◆ **Try it**:
Among the records below, find each line that includes the string "fields" and copy it.
*** Opening Data provided ***
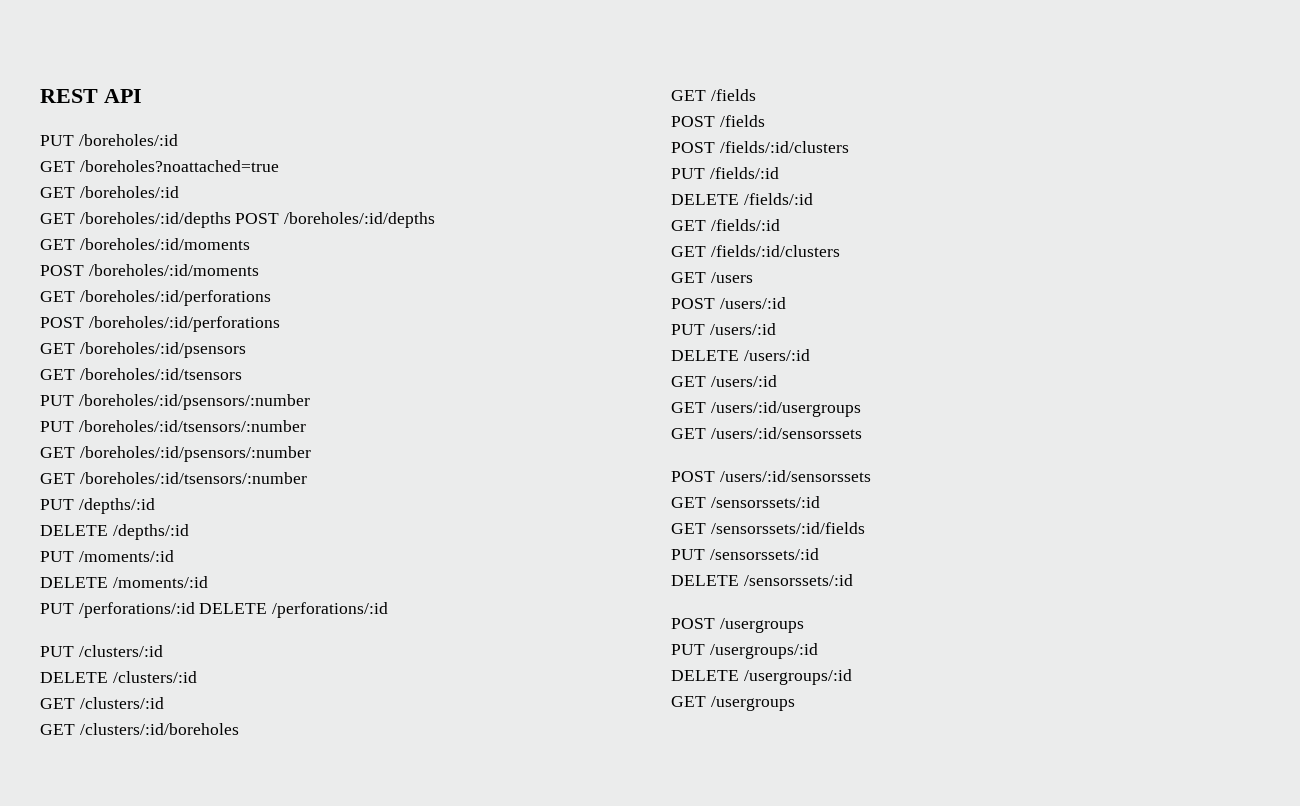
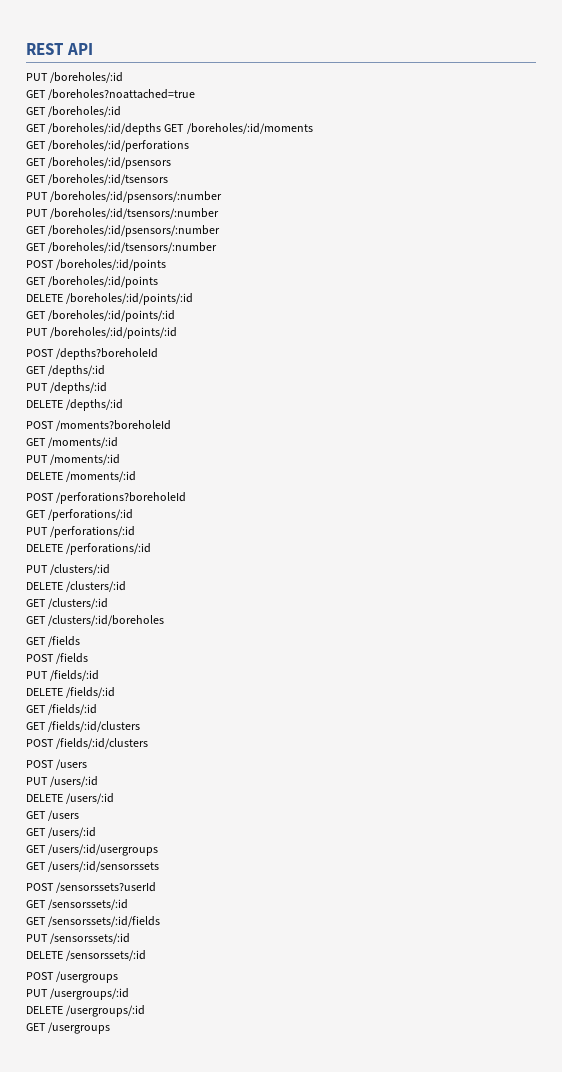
[235,212,436,228] POST /boreholes/:id/depths // -> (162, 129) none
[40,264,259,276] // POST /boreholes/:id/moments -> (313, 128) none
[40,316,280,332] // POST /boreholes/:id/perforations -> (190, 146) none
(307, 478) none -> [26,259,167,271] [26,276,159,288] [26,293,194,305] [26,310,176,322] [26,327,178,339] [26,348,159,360] [26,365,106,377] // POST /boreholes/:id/points // GET /boreholes/:id/points // DELETE /boreholes/:id/points/:id // GET /boreholes/:id/points/:id // PUT /boreholes/:id/points/:id // POST /depths?boreholeId // GET /depths/:id
(189, 532) none -> [26,420,172,431] [26,437,119,448] // POST /moments?boreholeId // GET /moments/:id
(208, 582) none -> [26,492,187,504] [26,509,134,521] // POST /perforations?boreholeId // GET /perforations/:id
(195, 610) none -> (136, 532) //
[671,141,849,153] // POST /fields/:id/clusters -> (89, 658) none
[671,272,753,283] [671,297,786,309] GET /users // POST /users/:id -> [26,738,149,749] [26,759,88,770] POST /fields/:id/clusters // POST /users
(810, 355) none -> [26,810,80,821] // GET /users
[719,470,871,482] /users/:id/sensorssets -> [56,882,157,893] /sensorssets?userId

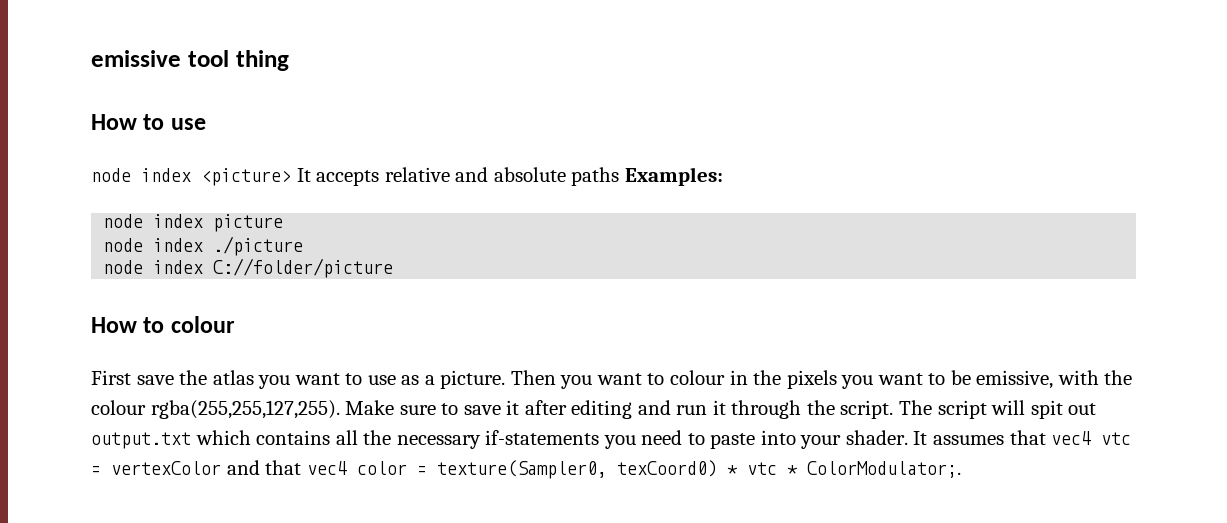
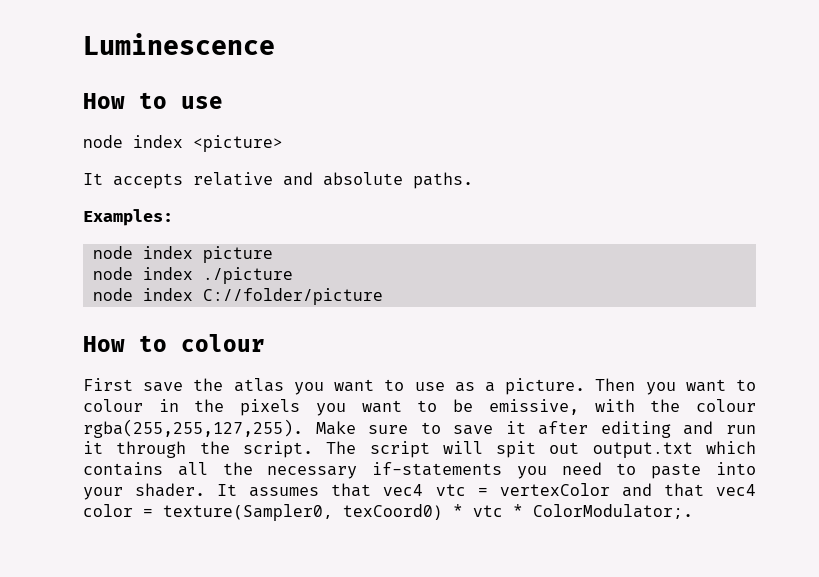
[91,50,289,71] emissive tool thing -> [83,33,275,55] Luminescence
(291, 177) none -> (283, 143) //
[571,167,620,186] paths -> [413,172,473,189] paths. //

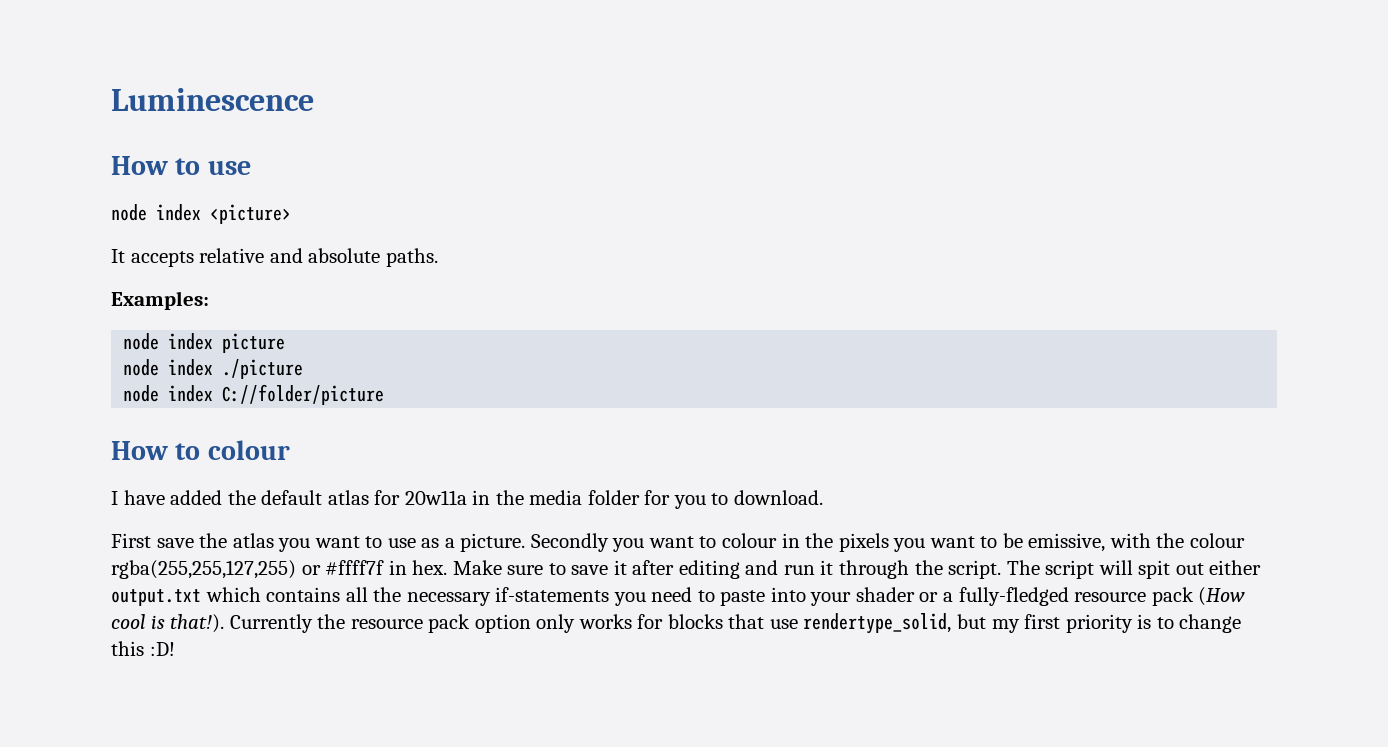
(265, 343) none -> [111,490,824,509] // I have added the default atlas for 20w11a in the media folder for you to download.
[595,378,636,391] Then -> [530,533,609,552] Secondly
[83,419,303,438] rgba(255,255,127,255). -> [111,560,448,579] rgba(255,255,127,255) or #ffff7f in hex.
(580, 448) none -> [1209,560,1262,575] either
[135,483,756,497] [83,504,693,521] shader. It assumes that vec4 vtc = vertexColor and that vec4 color = texture(Sampler0, texCoord0) * vtc * ColorModulator;. -> [855,587,1246,606] [111,613,1242,634] [111,641,175,656] shader or a fully-fledged resource pack (How cool is that!). Currently the resource pack option only works for blocks that use rendertype_solid, but my first priority is to change this :D!

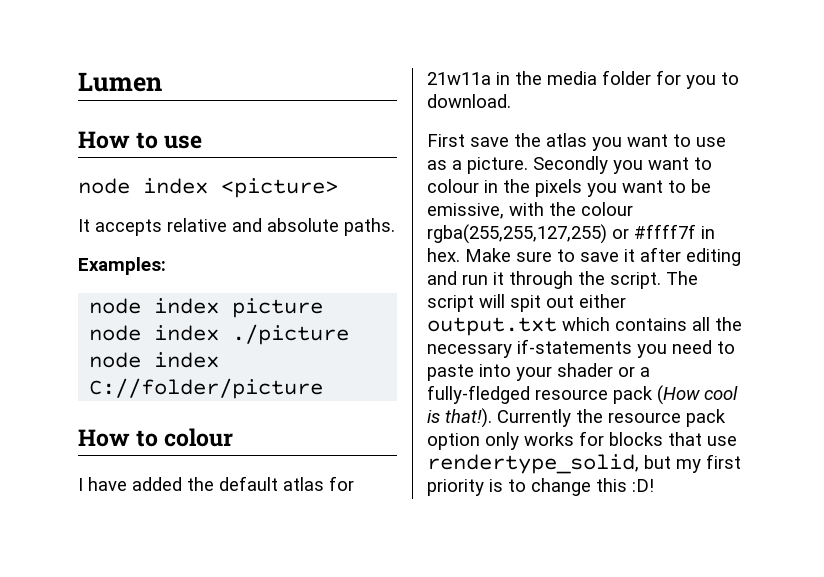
[111,88,314,111] Luminescence -> [78,72,162,92] Lumen
[404,490,467,505] 20w11a -> [427,72,491,85] 21w11a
*** Closing Data provided ***
◆ **Reply to the task**:
[671,141,849,153] // POST /fields/:id/clusters -> (89, 658) none
[671,272,753,283] [671,297,786,309] GET /users // POST /users/:id -> [26,738,149,749] [26,759,88,770] POST /fields/:id/clusters // POST /users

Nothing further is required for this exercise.